From “One Hour” to “Reasonable”: A Spectral Trick for Accelerating Repeated Linear Solves
A friend asked me whether GPU acceleration could speed up a Python simulation that took roughly an hour to run. Before going for CUDA, JIT compilers, or rewriting everything, we looked for the true bottleneck. It turned out the code was repeatedly solving the same parameterized linear system thousands of times. That structure admits a classic spectral (eigenmode) optimization: diagonalize once, then evaluate the resolvent for many frequencies using cheap elementwise operations.
This post explains the math behind the equivalence between the original direct-solve implementation and the optimized spectral method, includes pseudocode to map to the actual code, and investigates why “GPU” and “JIT” would likely not be the best first moves for this problem.
How this started: “can we just use a GPU?”
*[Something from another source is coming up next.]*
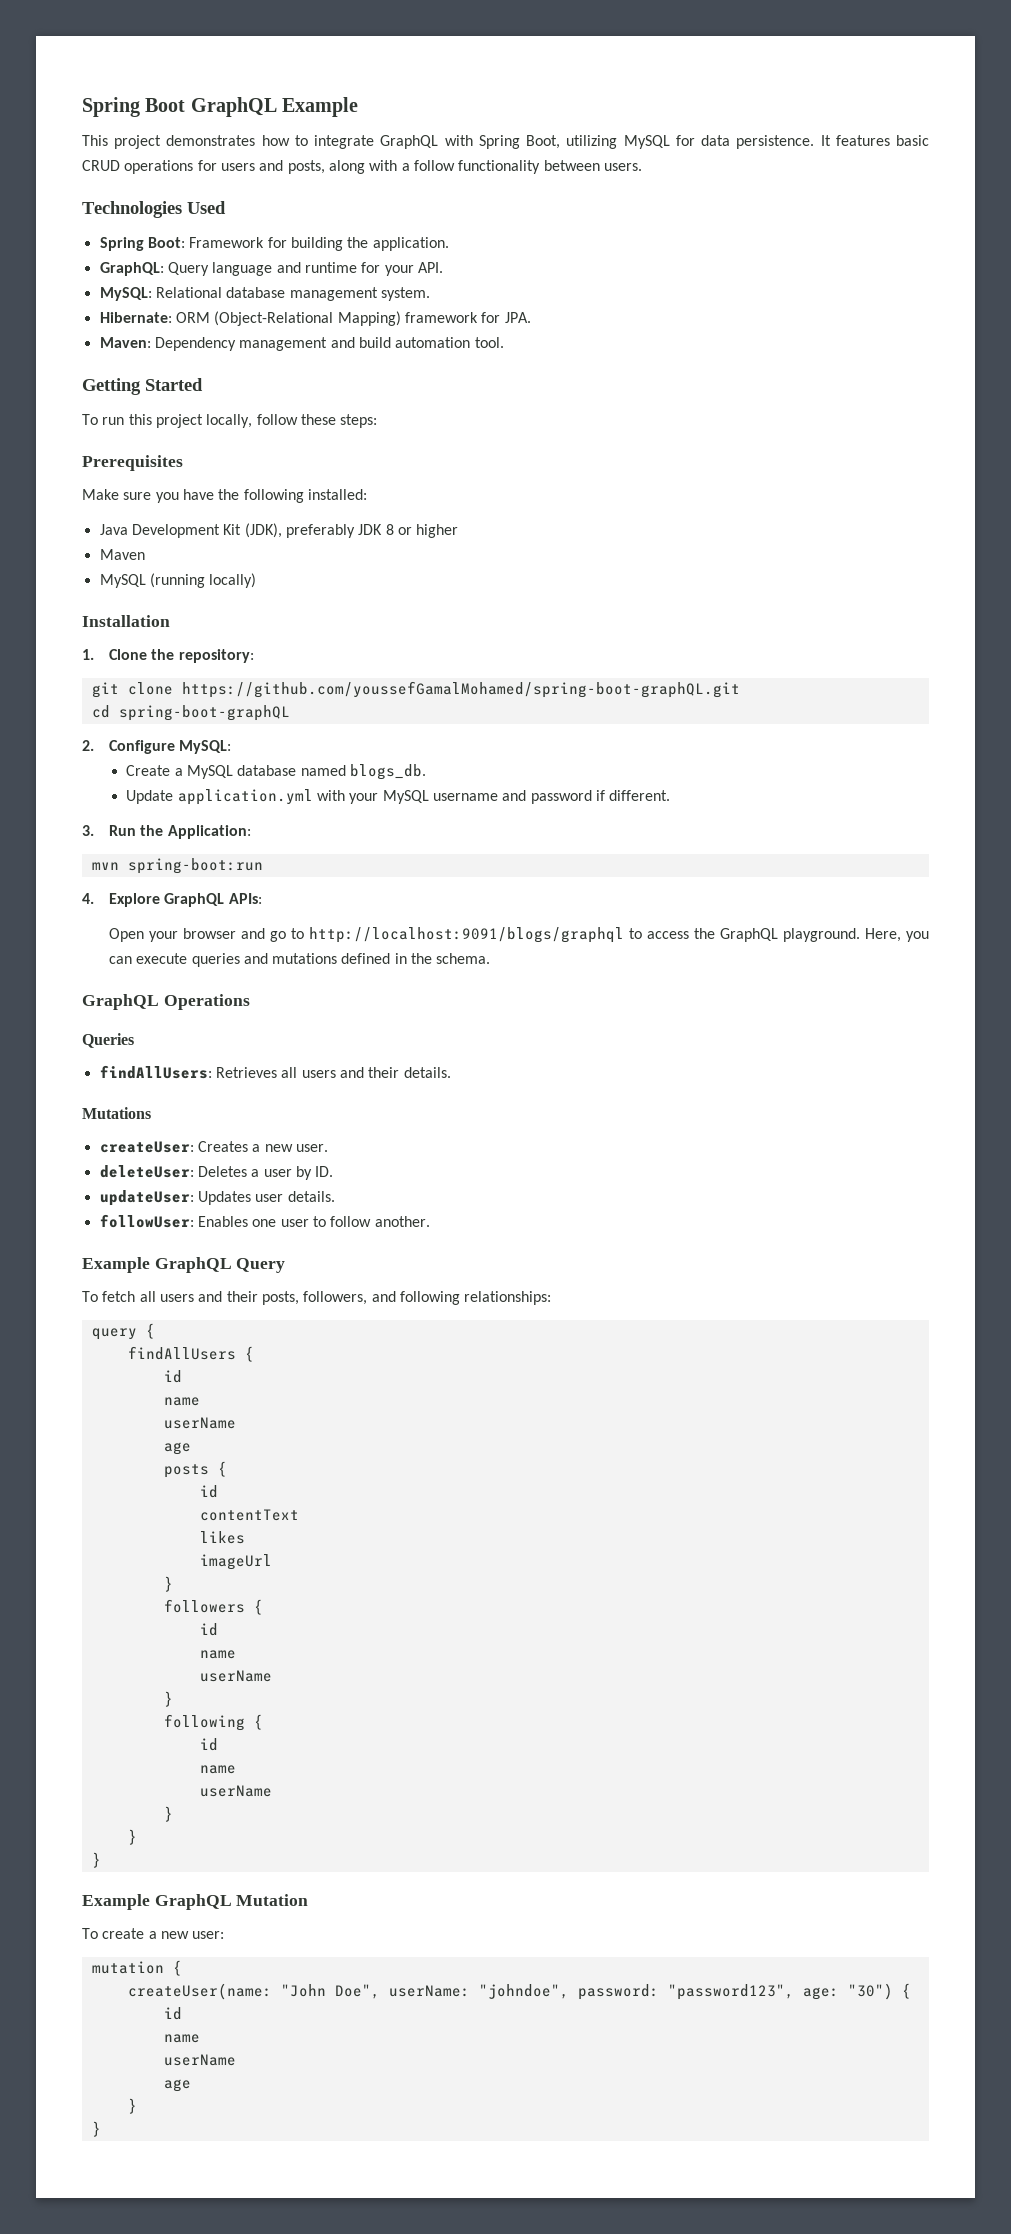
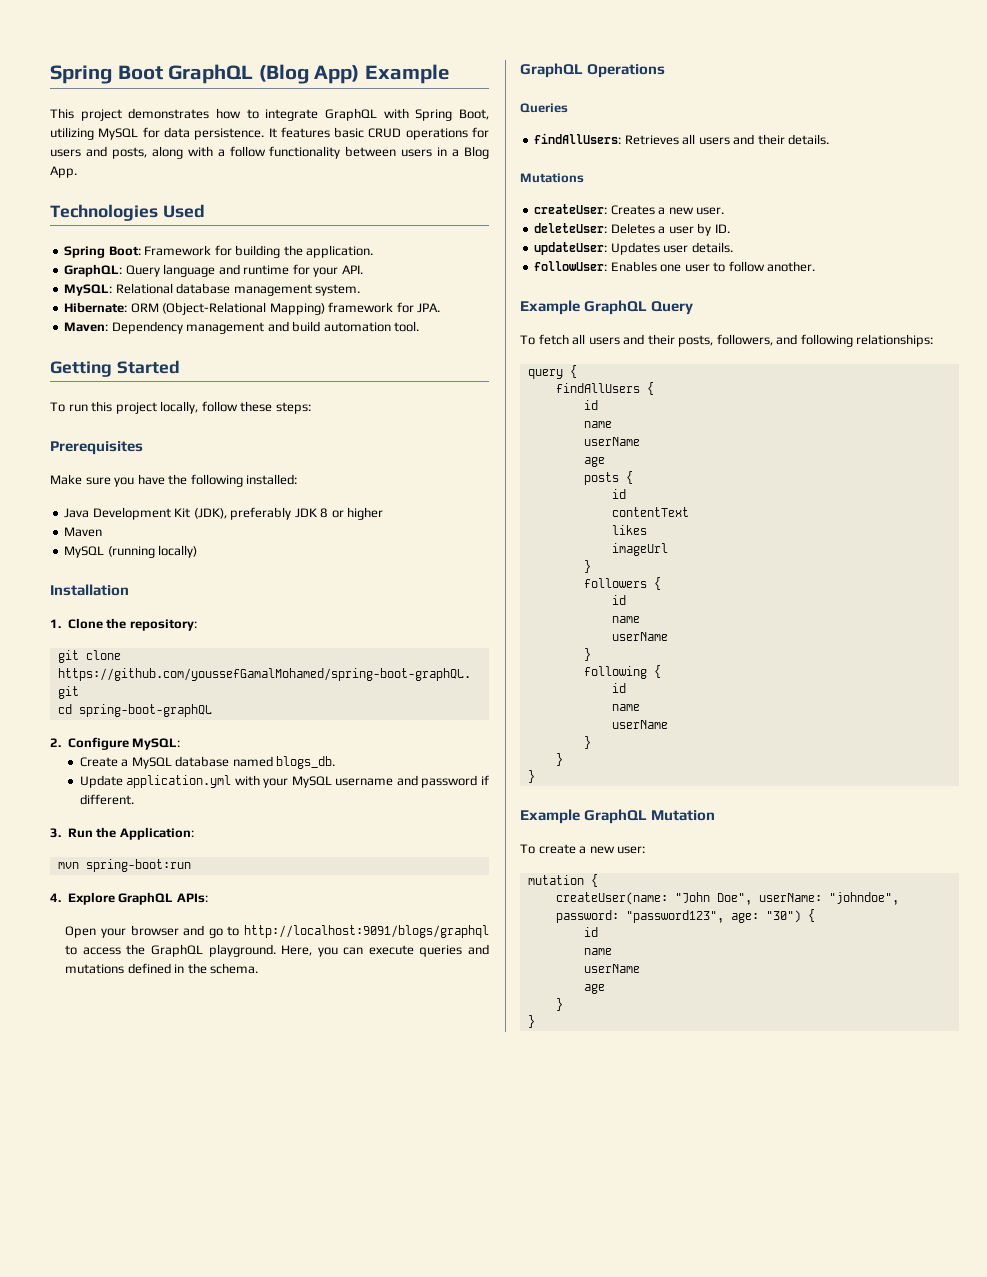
- Spring Boot GraphQL Example
+ Spring Boot GraphQL (Blog App) Example
- It features basic CRUD operations for users and posts, along with a follow functionality between users.
+ It features basic CRUD operations for users and posts, along with a follow functionality between users in a Blog App.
The other day, a friend approached me with a piece of code that was "too slow" for his liking. It was taking about an hour to run a single simulation, which made him ask me: "can we use any for of GPU acceleration here?"
I've worked with codes that needed to run for days, so first I thought to myself that an hour was not automatically horrible. I dont know exactly what he is using this code for, but I understand that an hour can become a problem when you're sweeping parameters, running optimizations, or doing uncertainty quantification.
Before opening the code, I told him:
- If the bottleneck is dense linear algebra, GPUs can help. If the bottleneck is Python overhead, memory traffic, or functions with no GPU implementation, GPUs won't help much.
- Moving arrays to the GPU, managing kernels, and reshaping code for GPU-friendly execution can be hard.
- If the runtime is spent in Python loops doing simple arithmetic, tools like Numba can produce near-C speed. If the runtime is already inside optimized BLAS/LAPACK calls, JIT will not help much.
The structure of the problem
The code models electrostatic response of graphene ribbons, computes induced charge densities,
and then computes induced fields by integrating over a momentum-like parameter q and frequency ω.
To be honest I did not understand much of the physics beheind the code. It had to do with Bessel/Struve functions, discretized operators and multiple nested loops. But in any case, the core computation was solving the same matrix problem over and over, inside a triple nested loop, and only changing a scalar prefactor which depended on the Fermi energy and the photon energy.
The repeated linear system
Fix a wavevector sample q (loop index i) and a Fermi energy Ef (loop index dd).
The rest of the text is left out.